第10話 暗闇の街道

 街道とは人体でいう動脈だ。

人が物や金を運んで経済を循環させ、その地域を活性させる。

だが、一方で街道は人目が少ないことから犯罪が起こりやすく、商人を狙う山賊は後を絶たない。

更には魔物が食料を求めて人を襲う、常に危険と隣り合わせの場所だった。


 このローテル街道はエルタス村とグラ―ゼンを結んでおり、普段は旅人や商人、そしてそれを狙う魔物や稀に盗賊がいる一般的な街道だった。

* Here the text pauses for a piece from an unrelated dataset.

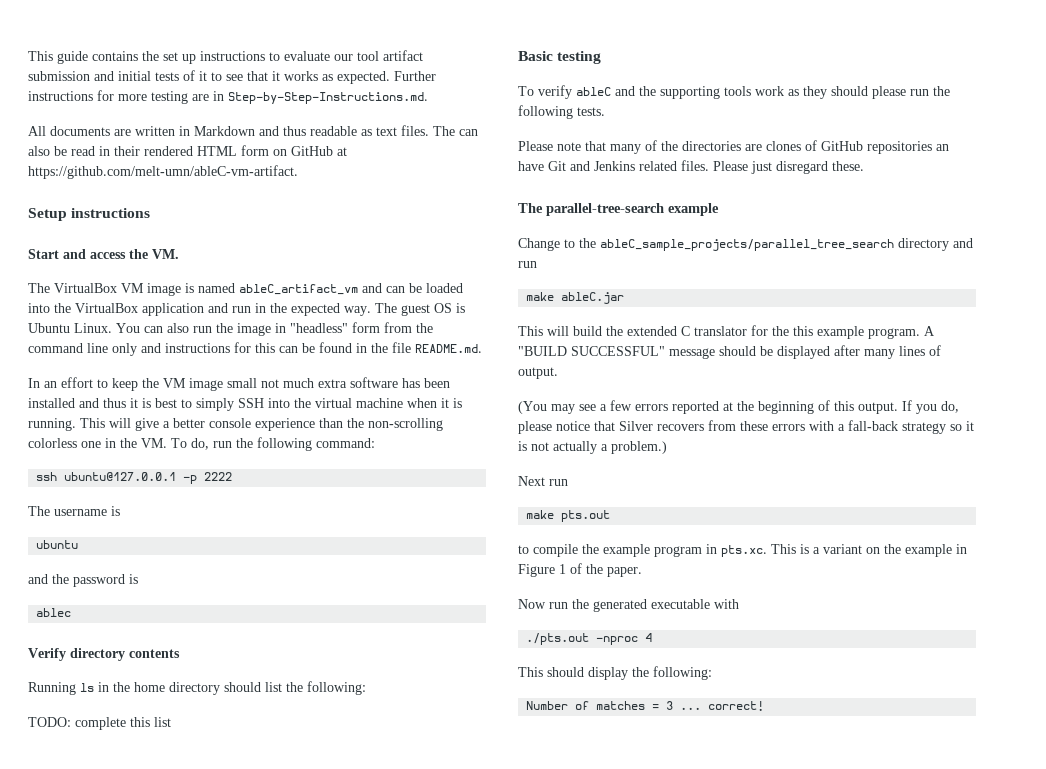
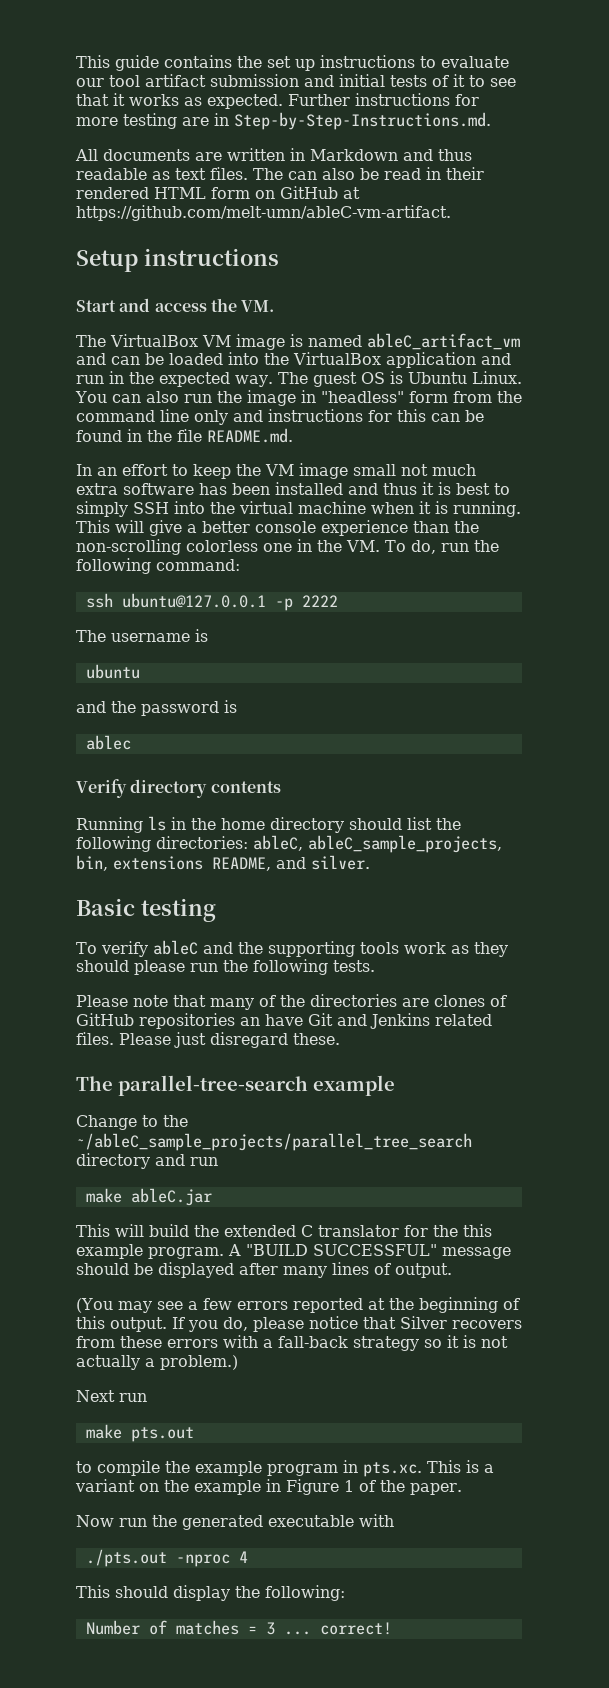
[307,681,366,695] [28,717,171,730] following: // TODO: complete this list -> [76,835,502,853] [76,855,370,871] following directories: ableC, ableC_sample_projects, bin, extensions README, and silver.
[600,239,894,251] ableC_sample_projects/parallel_tree_search -> [76,1133,472,1151] ~/ableC_sample_projects/parallel_tree_search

だが、今の街道に生物の気配は無く、ただ静まりかえっていた。


「自警団員は列の前後左右に分かれて警戒しろ!

 絶対に誰もはぐれさせるなよ!」


 ガイウスが号令を出す。

灯火の光は街道を照らしていたが、前後を歩く者の影で足元が見えにくい。

そして普段から村の外に出る者は少なく、慣れない道に怪我をする危険があった。


「何だか、不気味ですね…」


 近くを歩いていたカイナがガイウスに声をかける。


「ああ…盗賊の心配はなさそうだが、いつ怪物が現てもおかしくない。

 警戒して進もう」

「団長は心配症ですね。

 私はまた強敵と戦えるんじゃないかと、うずうずしてますよ」

「お前な…」


 冗談なのか本気なのか分からないカイナの発言に、ルミルは心強さと呆れを覚えた。


 ○


 移動を始めて三時間ほどが経った。

避難は足元の暗さや大人数であることから、当初の想定よりも進んでいなかった。

ルミルは長く奇跡を維持しており、疲労感が強くなってきていた。


「一体どうしてこんなことに…」

「疲れた…家に帰りたい…」


 村人たちが状況を嘆く。

士気は下がり、移動速度は移動を開始した当初よりも下がっていた。

自警団員を中心に励ましてはいたが、それも焼石に水だった。


「皆、一度、休憩を取ろう。

 座って少し休んでくれ」


 ガイウスはこのままだらだらと進むより、一度休憩を取ってペースを戻そうと考えたのだろう。

その号令を受け、一行は倒れ込むように地面へ座り込んだ。


「足がもうパンパンだ…」

「ここはどのあたりだ? 街はまだなのか?」


 休息を取り始めたことで、わずかだが話す気力を取り戻したのだろう。

村人たちは現状について話し合う。


「日が出ていれば、丁度昼食の時間だ。

 少し、腹に入れよう」


 ガイウスが食事を提案した。

自警団員を中心に、村の備蓄庫から持ってきた食糧と水を皆に配り始める。

だが、ルミルは聖句を唱え続ける必要がある為に、食事をとれなかった。


「ルミル殿…その済まない」


 ルミルは首を横に振る。

灯火を絶やさない為には仕方ないし、食事という気分でもなかった。


「ん?」


 その時、近くの見張りをしていたカイナとキールが何かに気づく。

 ルミルは何となく、その様子を目で追っていた。


「どうしました?」

「いや、血の匂いがする。 風上は…あっちか」


 キールが道を逸れ、手斧で茂みをかき分けて進んでゆく。


「うおっ…!? 魔物の死骸だ!?

 かなり新しいな……ん? 向こうにもあるぞ」

「このタイミングで縄張り争いじゃないですかね?」

「いや、そんな偶然あるか…って

 ヤバいぞ! 敵襲!!」


 キールが突然、声を上げた。

その方角を見ると四足歩行で歩く、大きな闇の塊があった。

闇の獣は一行の方へ駆け出した。